На следующий день после убийства Бориса Немцова в Москве мне вспомнился произошедший в конце 1980-х годов (еще до падения берлинской стены) разговор с одним представителем советских властей. Мы прогуливались в парке Версальского замка и в общих чертах обсуждали ХХ век, словно два историка. Тогда мой советский гость произнес эту памятную фразу: «Русский народ много страдал в ХХ веке, больше любой другой европейской нации. Никто не потерял столько, сколько мы, в Первой и Второй мировых войнах. Но советская власть чистками и голодом погубила больше своих сыновей, чем все враги России вместе взятые».
Проблема Европы после 1917, 1924 или 1945 года заключается именно в природе власти в России. Проблема Европы в 2015 году — не Украина, а Россия или, если точнее, та огромная пропасть между величием русской культуры и смесью извращенности, жестокости и даже посредственности тех, кто сейчас стоит у власти в Кремле. Разумеется, Путин не отменяет саму Россию и объединяющие ее с нами связи, совокупность интересов и эмоций. Однако никакое голлистское мировоззрение не может заставить нас позабыть о наставлениях Монтескье в «О духе законов» или чуть более близкого к нам английского историка Льюиса Нэмира (Lewis Namier): «Власть развращает, абсолютная власть развращает абсолютно».
Имея дело с Россией, нельзя вести себя так, словно природа ее режима является всего лишь деталью, вторичной и маловажной переменной. В первую очередь вести переговоры нужно с врагами и противниками, твердили четверо отправившихся в Дамаск французских парламентариев. Да, но если мы намереваемся взаимодействовать с Россией, нам следует отталкиваться от особой сущности власти в стране. Возможно, мы никогда так и не узнаем правды об убийстве Бориса Немцова, но разве чеченский след не начинается и не заканчивается в Кремле? Российская власть буквально постаралась сделать неизбежным естественным образом возникающие подозрения на ее счет.
Но чем же объяснить такую пропасть между взглядами большинства российских граждан и остального населения мира? Ответ заключается в двух словах: «национализм» и «пропаганда». Ведь хотя национализм и пустил корни на плодородной почве унижений 1990-х годов, его одного вряд ли было бы достаточно без нескончаемой и профессиональной пропаганды.
«Пропаганда — донельзя проста. Достаточно сказать что-то громкое и без конца его повторять. Именно так делают правду». Эти слова одного из ключевых персонажей пьесы «Жаворонок» Жана Ануйя прекрасно подошли бы и самому Владимиру Путину. Президент России крепко держит в руках власть и стал настоящим мастером в искусстве пропаганды.

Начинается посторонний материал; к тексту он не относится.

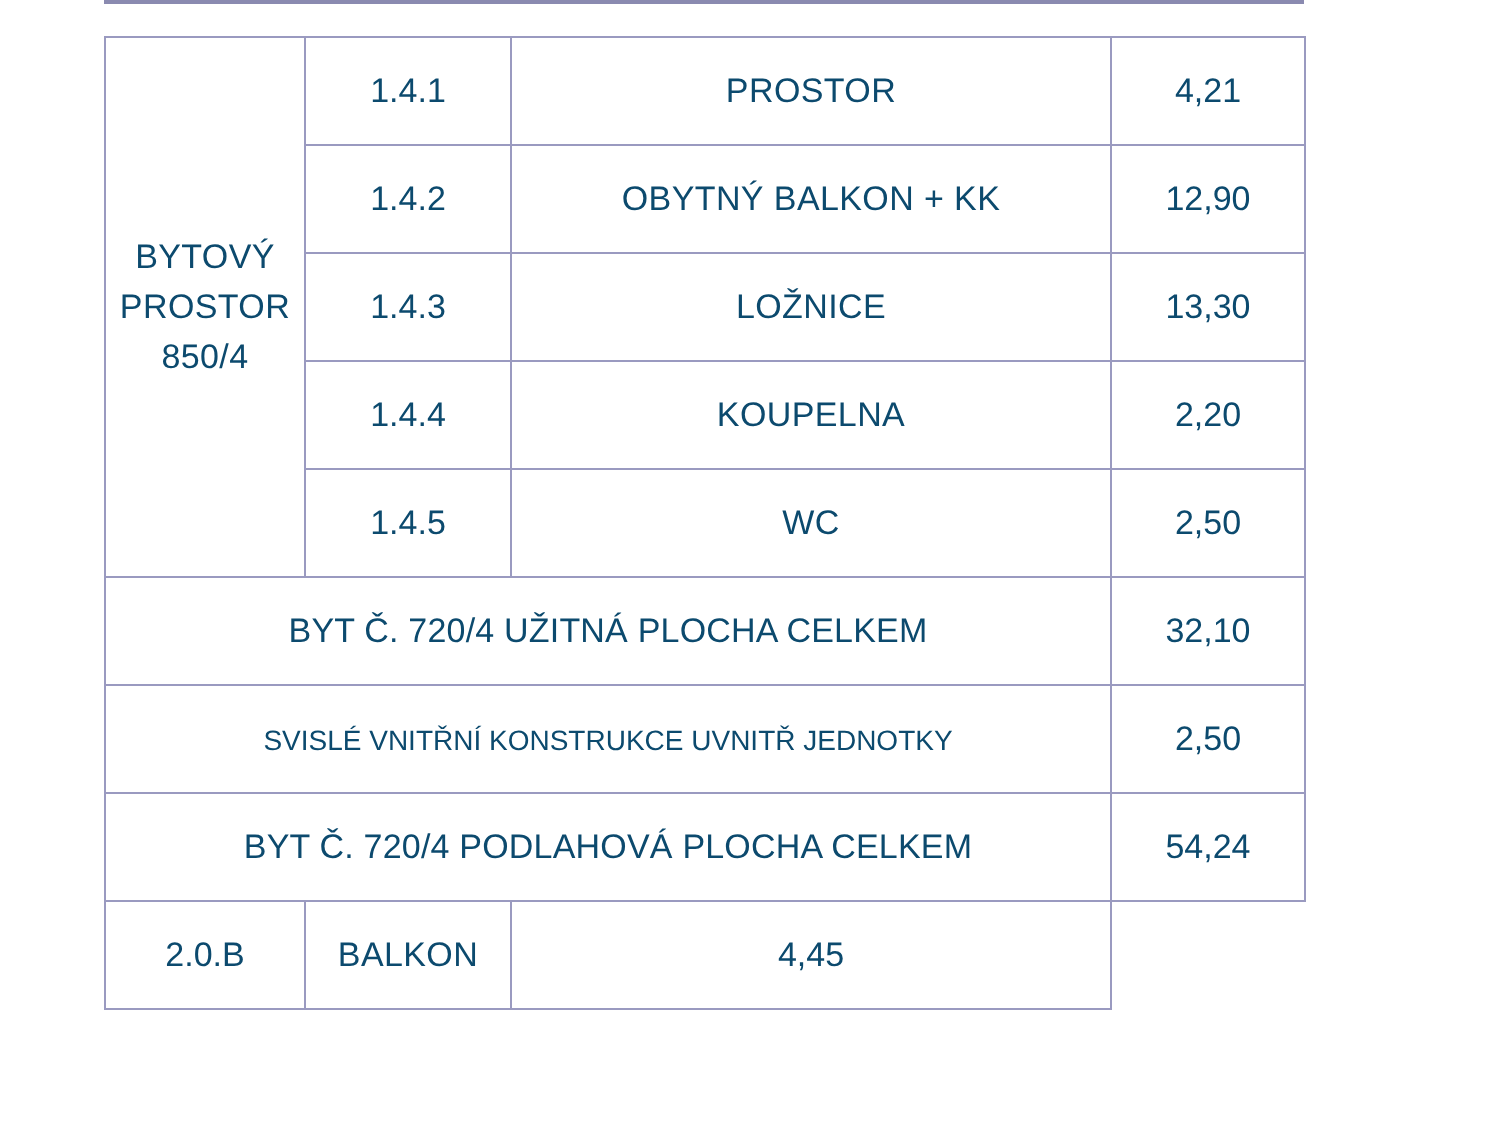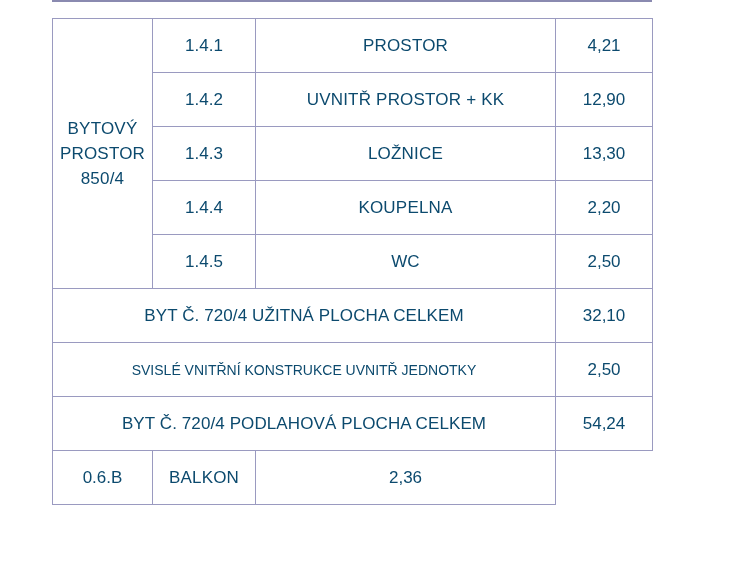--- a/index.html
+++ b/index.html
@@ -142,7 +142,7 @@
         </tr>
         <tr>
           <td class="num-cell">1.4.2</td>
-          <td class="name-cell">UVNITŘ PROSTOR + KK</td>
+          <td class="name-cell">OBYTNÝ BALKON + KK</td>
           <td class="area-cell">12,90</td>
         </tr>
         <tr>

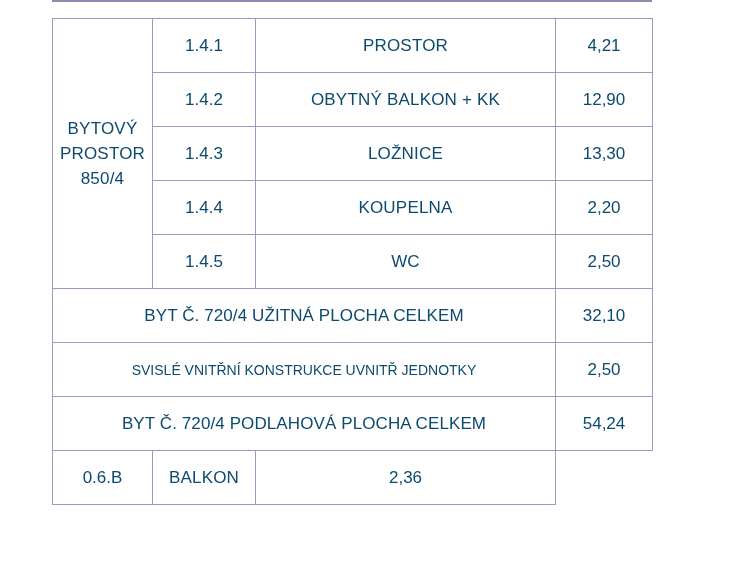--- a/index.html
+++ b/index.html
@@ -175,7 +175,7 @@
         </tr>
 
         <tr>
-          <td class="num-cell">0.6.B</td>
+          <td class="num-cell">2.0.B</td>
           <td class="name-cell">BALKON</td>
           <td class="area-cell">2,36</td>
         </tr>

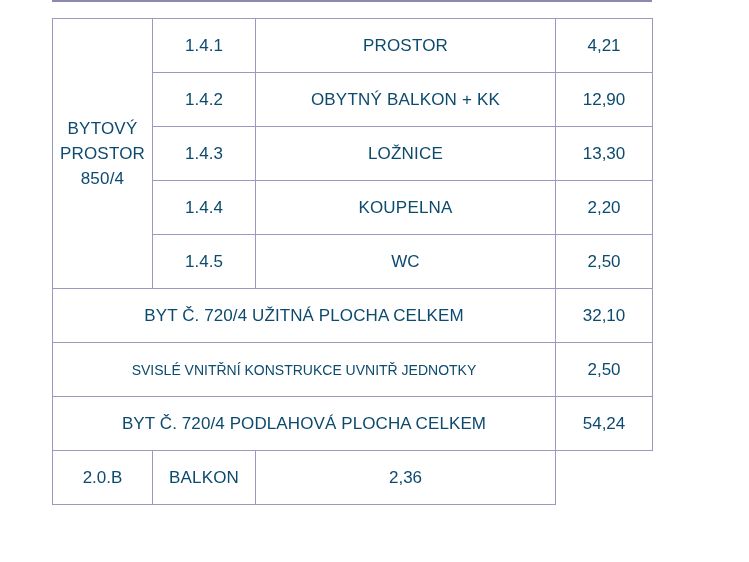--- a/index.html
+++ b/index.html
@@ -177,7 +177,7 @@
         <tr>
           <td class="num-cell">2.0.B</td>
           <td class="name-cell">BALKON</td>
-          <td class="area-cell">2,36</td>
+          <td class="area-cell">4,45</td>
         </tr>
       </tbody>
     </table>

Пропаганда уже десятилетия (а историки бы сказали, что и столетия) неотделима от «российских бед». Как и порождаемый ей климат шовинизма и ненависти, пропаганда опирается на страх возвращения сталинизма и совершенно необходима для понимания «первичной» сущности политической жизни в России.
Куда сложнее понять притягательность этой пропаганды для умов за пределами России. Еще недавно изначальная привлекательность коммунистической идеологии была совершенно прозрачной: то была надежда на лучший и справедливый мир. Разумеется, это была ложь, которая не ввела в заблуждение ни Сименона, ни Жида. Но, если отбросить финансовые интересы отдельных личностей, чем объяснить то понимание, которое сегодня высказывают столь многие европейцы по отношению к путинской России?
На ум приходит масса вариантов. Здесь находят отражение антиамериканский настрой, консерватизм перед лицом «упадка» западных ценностей, поиск союзника в борьбе с более страшными угрозами. Здесь прослеживается некий странный исторический поворот. Все выглядит так, словно сейчас, перед лицом исламизма, Россия играет ту же роль, что в прошлом принадлежала нацисткой Германии в противостоянии с коммунизмом. Пусть это и может не нравиться, но, что поделать, чем тяжелее времена, тем труднее разбрасываться союзниками... Так, в нашем обществе задул опасный ветер 1930-х годов, ознаменовавший вполне логичный альянс популистских партий с наследником советской империи Владимиром Путиным.
Политическая жизнь в России обречена на жестокость и засилье страха? Или здесь еще возможна какая-то другая история, другие преобразования? После распада СССР мне неоднократно доводилось встретиться с молодыми российскими идеалистами, которые, как и Борис Немцов, верили в демократию и правовое государство. Они не считали, что эти ценности несовместимы с историей и культурой России. Своей смелостью и энтузиазмом они напоминали мне молодых генералов времен революции и империи. Но их поле битвы — идеи, а борьба — борьба за свободу. Сопровождавший неделю назад демонстрацию в память о Борисе Немцове лес российских флагов стал мощным символом. Символом того, что «другая Россия» возможна.